We need to hear Paul's warning: "No immoral, impure, or greedy person has any
inheritance in the kingdom of Christ and of God." More than that, we need to know that one of
the fruits of the Holy Spirit living in us is self-control. It is possible, as we live under the Spirit's
power as children of the heavenly Father, to bring our bodies under his control so we will learn
to imitate God as his beloved children and "live as children of light". Then, Paul said, "The fruit
of the light in us will consist in all goodness, righteousness and truth."
Light exposes – it reveals things that need to be confessed and corrected under God’s
forgiving love. Light also illuminates – revealing the Way of the Lord. Paul said it very simply,
"Find out what pleases the Lord." Obviously, what pleases this heavenly Lord, who gave
himself into suffering and death to restore us to a living relationship with him, is anything that
will build and display that relationship.
"Be filled with the Spirit," wrote Paul – instead of getting drunk on wine (or on anything
else that may provide a temporary, artificial "high" or escape).
Such things are deceitful, for
when they take control and become addictions they invariably drag a person down into
debauchery. Being filled with the Spirit, however, is God’s own gift of "living high" – living
with a quality of assurance because of the love of Christ, living with enthusiasm and satisfaction
because your are in the service of your Lord Jesus Christ.
How may we work at being filled with the Spirit? First, it's a matter of remembering that
Jesus said that the Father loves to give the Holy Spirit to those who ask him – and remembering
that Jesus said that the Spirit’s work is to testify to him, making him personally meaningful in
our lives.
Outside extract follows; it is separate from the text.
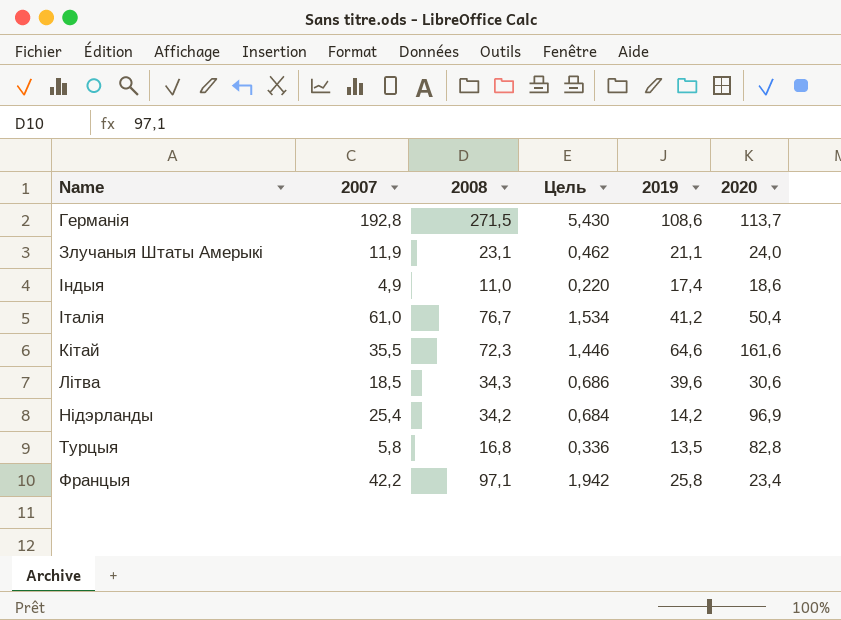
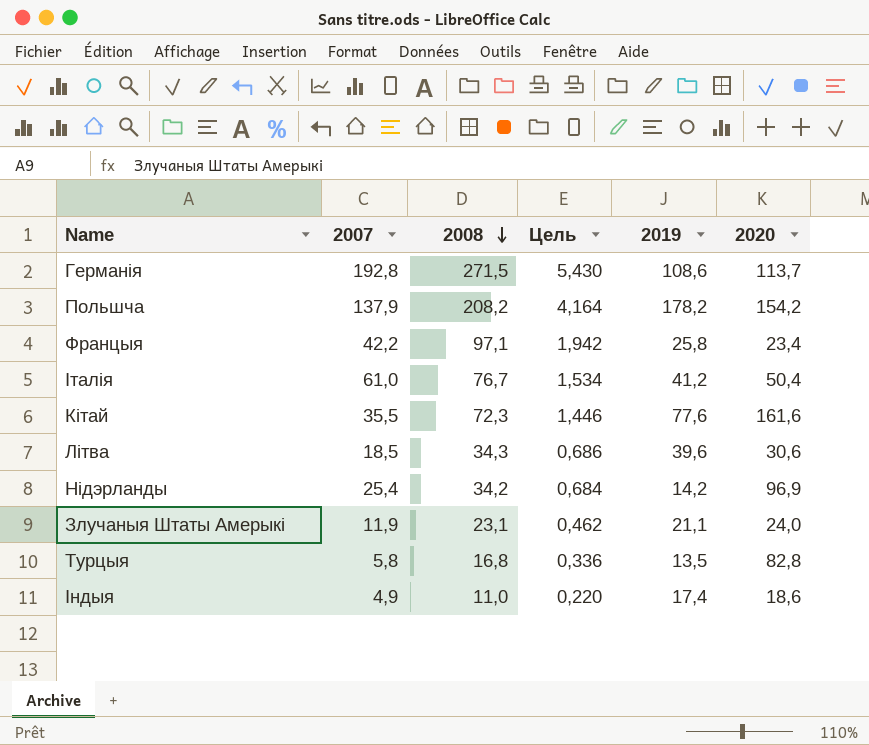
row order: none -> 2008 descending
row Польшча: none -> 137,9 | 208,2 | 4,164 | 178,2 | 154,2
Кітай | 2019: 64,6 -> 77,6

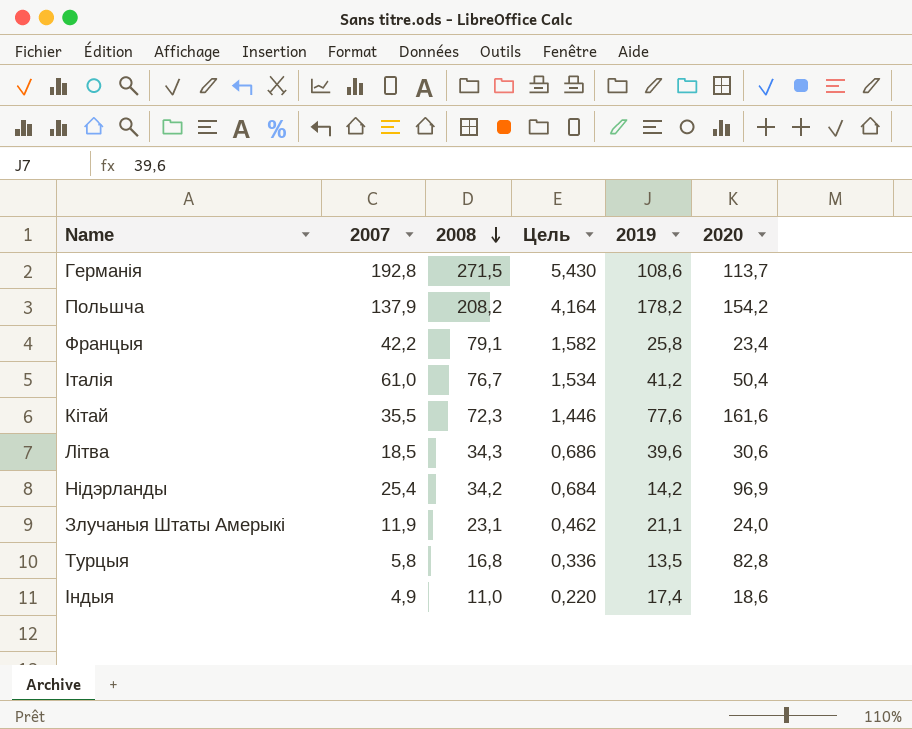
Францыя | 2008: 97,1 -> 79,1
Францыя | Цель: 1,942 -> 1,582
So being filled with the Spirit begins with looking to Jesus and all he did for us! This
leads to rejoicing in him as our Savior! And that leads to committing ourselves willingly to him
as Lord in careful and prayerful discipleship! Throughout the process he will see to it that we
have his Spirit in us to empower us and to exalt us.
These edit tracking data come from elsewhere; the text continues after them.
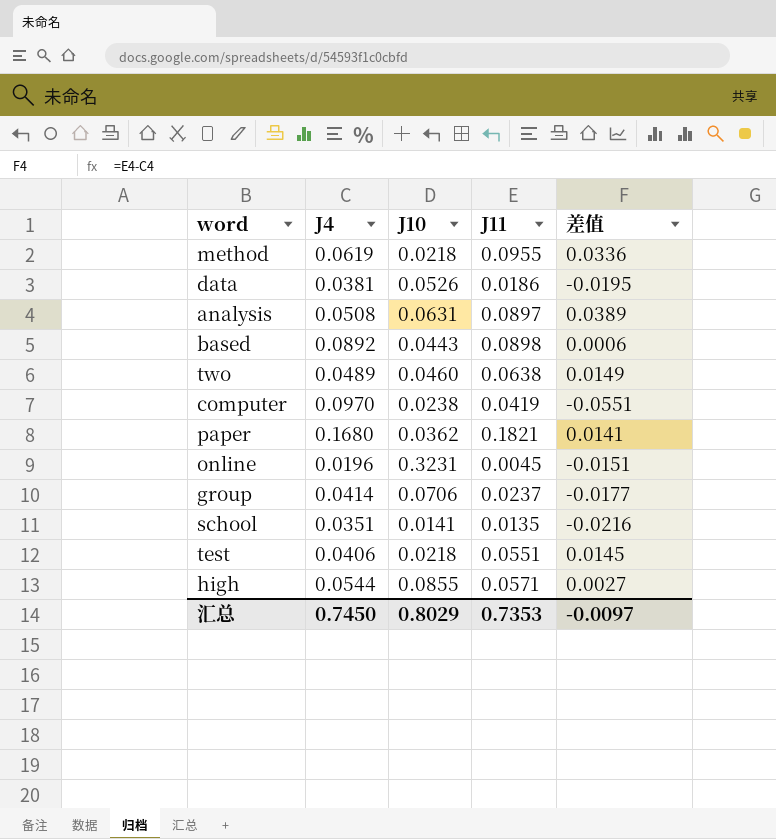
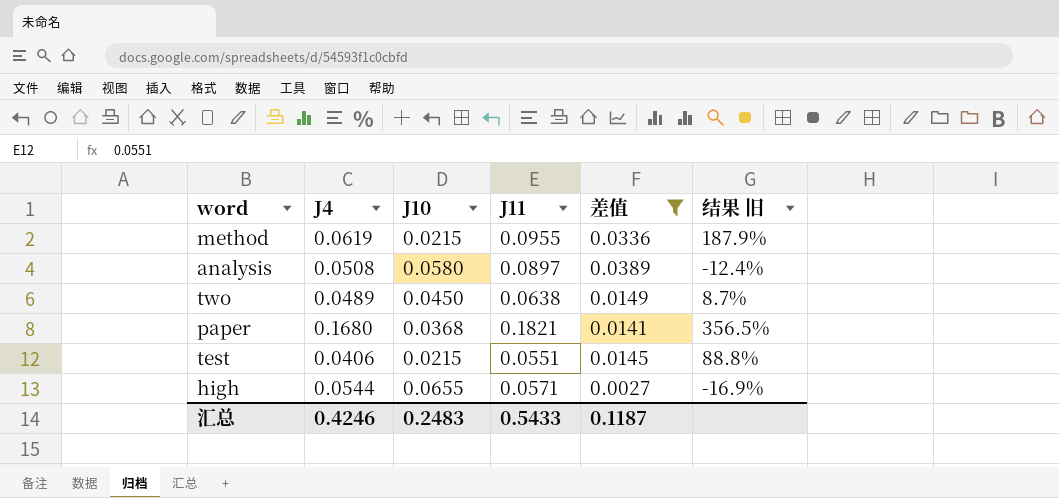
filter: none -> 差值 >= 0.0027
column 结果 旧 | formula: none -> ([J4] - [J10]) / [J10]
method | J10: 0.0218 -> 0.0215
analysis | J10: 0.0631 -> 0.0580
two | J10: 0.0460 -> 0.0450
paper | J10: 0.0362 -> 0.0368
test | J10: 0.0218 -> 0.0215
high | J10: 0.0855 -> 0.0655
汇总 | J4: 0.7450 -> 0.4246
汇总 | J10: 0.8029 -> 0.2483
汇总 | J11: 0.7353 -> 0.5433
汇总 | 差值: -0.0097 -> 0.1187

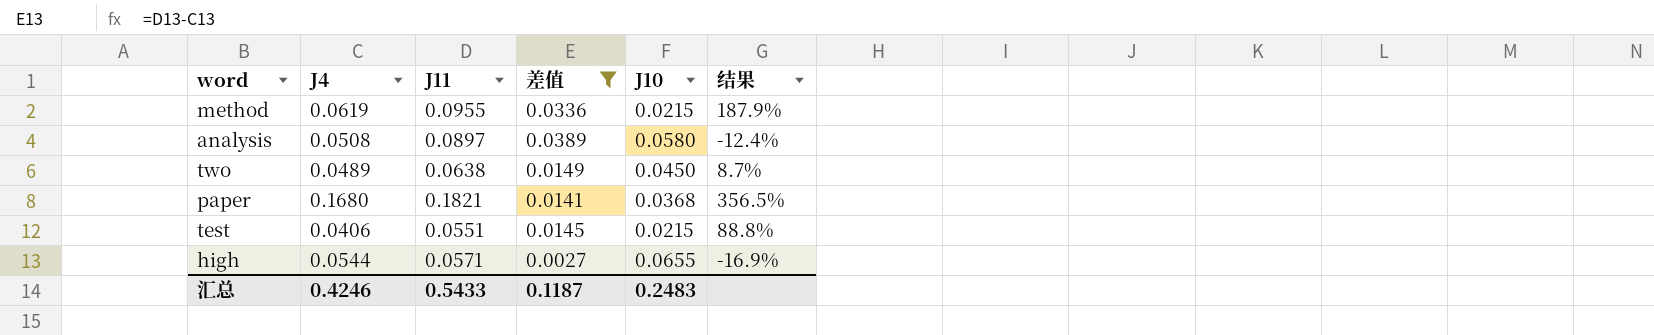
column J10 | position: 3 -> 5
column name: 结果 旧 -> 结果

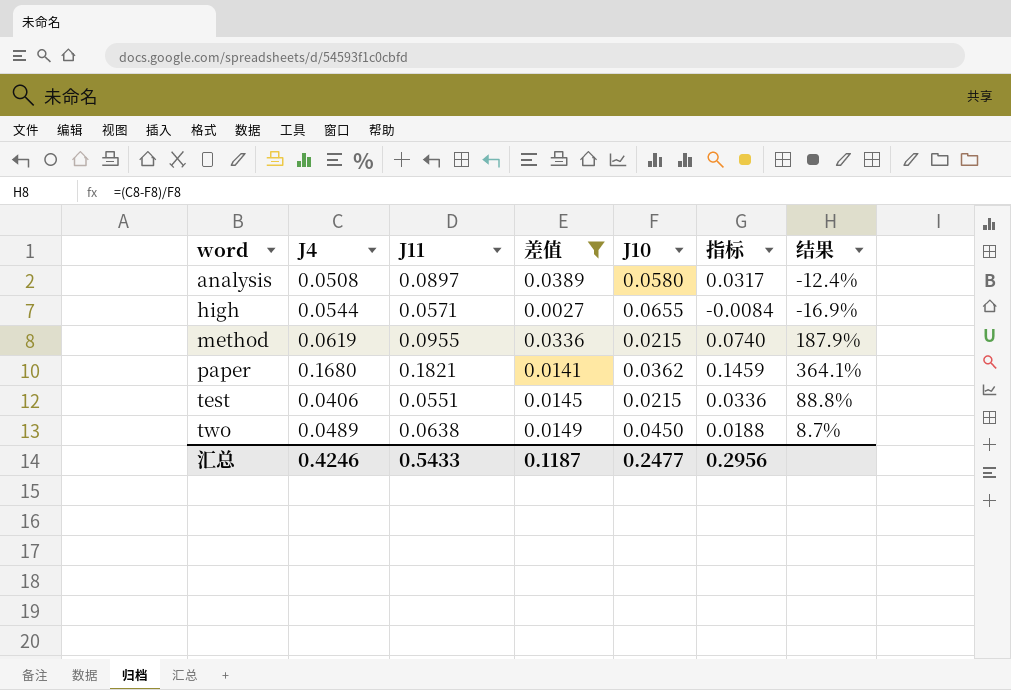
row order: none -> word ascending
column 指标 | formula: none -> [J11] - [J10]
paper | J10: 0.0368 -> 0.0362
paper | 结果: 356.5% -> 364.1%
汇总 | J10: 0.2483 -> 0.2477

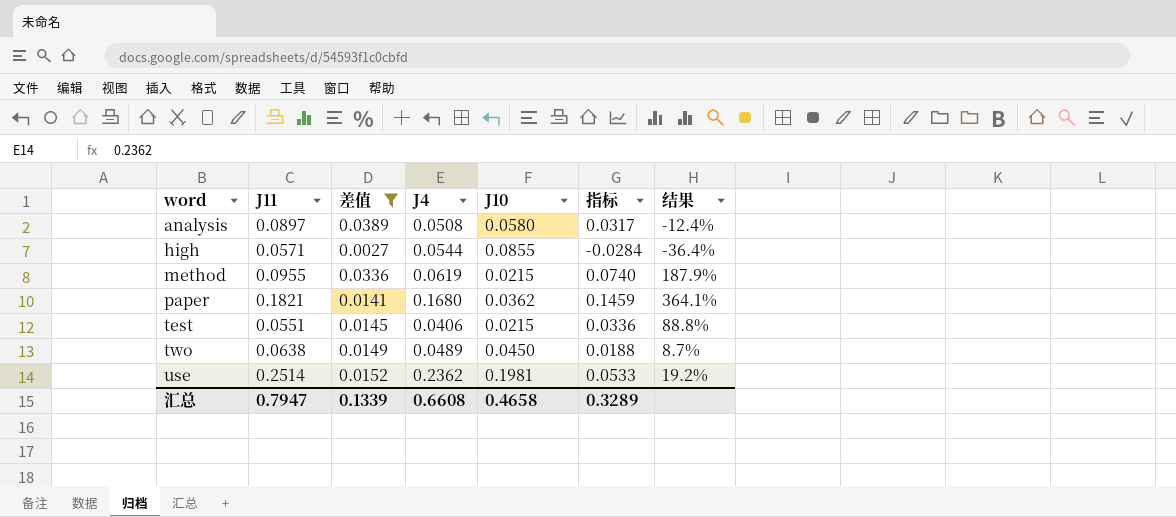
column J4 | position: 2 -> 4
high | J10: 0.0655 -> 0.0855
high | 指标: -0.0084 -> -0.0284
high | 结果: -16.9% -> -36.4%
row use: none -> 0.2514 | 0.0152 | 0.2362 | 0.1981 | 0.0533 | 19.2%
汇总 | J11: 0.5433 -> 0.7947
汇总 | 差值: 0.1187 -> 0.1339
汇总 | J4: 0.4246 -> 0.6608
汇总 | J10: 0.2477 -> 0.4658
汇总 | 指标: 0.2956 -> 0.3289

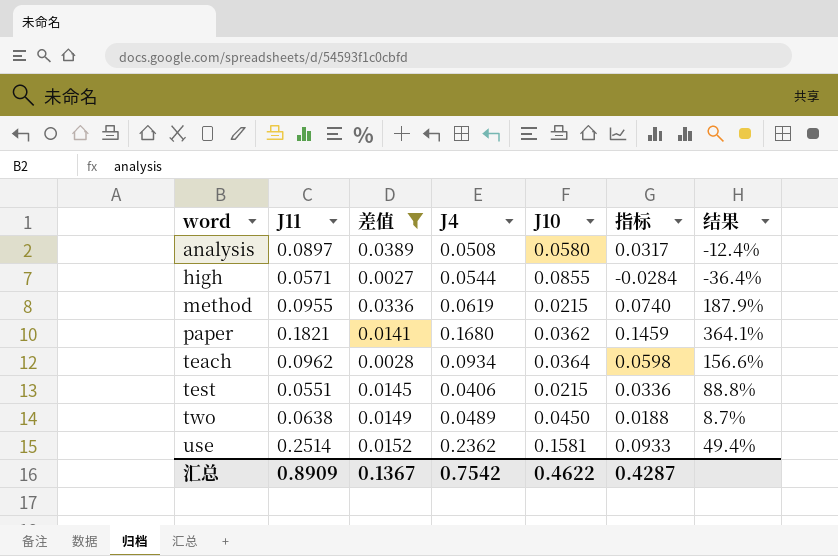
row teach: none -> 0.0962 | 0.0028 | 0.0934 | 0.0364 | 0.0598 | 156.6%
use | J10: 0.1981 -> 0.1581
use | 指标: 0.0533 -> 0.0933
use | 结果: 19.2% -> 49.4%
汇总 | J11: 0.7947 -> 0.8909
汇总 | 差值: 0.1339 -> 0.1367
汇总 | J4: 0.6608 -> 0.7542
汇总 | J10: 0.4658 -> 0.4622
汇总 | 指标: 0.3289 -> 0.4287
But it all begins with asking him
expectantly!
Paul wrote here about the importance of music in the Christian life. As we are filled with
the Spirit, "singing and making music in our hearts to the Lord" is a most natural expression. In
a way, it’s too bad that we live in the electronic age. Our children – and we – get so accustomed
to listening to others sing for us that we often don’t learn the joy of singing ourselves. That has
to be one of the reasons why some just sit through the liturgical songs and hymns in church
without joining in the singing.
Living in this electronic age, we have to recognize that the music that surrounds us will
have as much influence on our lives as almost anything. It can encourage higher quality of living
with melodies and harmonies and rhythms and lyrics – or it can appeal just to baser qualities
with just a driving beat and degrading words. "Be careful how you live," then, surely applies also
to the kind of music we make a part of our lives – and the lives of our children. A key is to
choosing the music that we and they listen to is to ask ourselves: "Does it help me make music
in my heart to the Lord?"
Finally, Paul wrote: "Give thanks for everything." As you imitate your Father’s love and
walk in the light of Christ you realize more and more that every good gift and every perfect
endowment comes down from above, from the Father of lights – and that he is present in and at
work in also difficult circumstances. A "Thank You" spoken and lived is the only proper
response – even when "it's been a tough day."
Then, by God’s grace, we won’t have to be fearful of the fact that our children will
imitate us. Instead, we will continually invite them to join us in imitating God.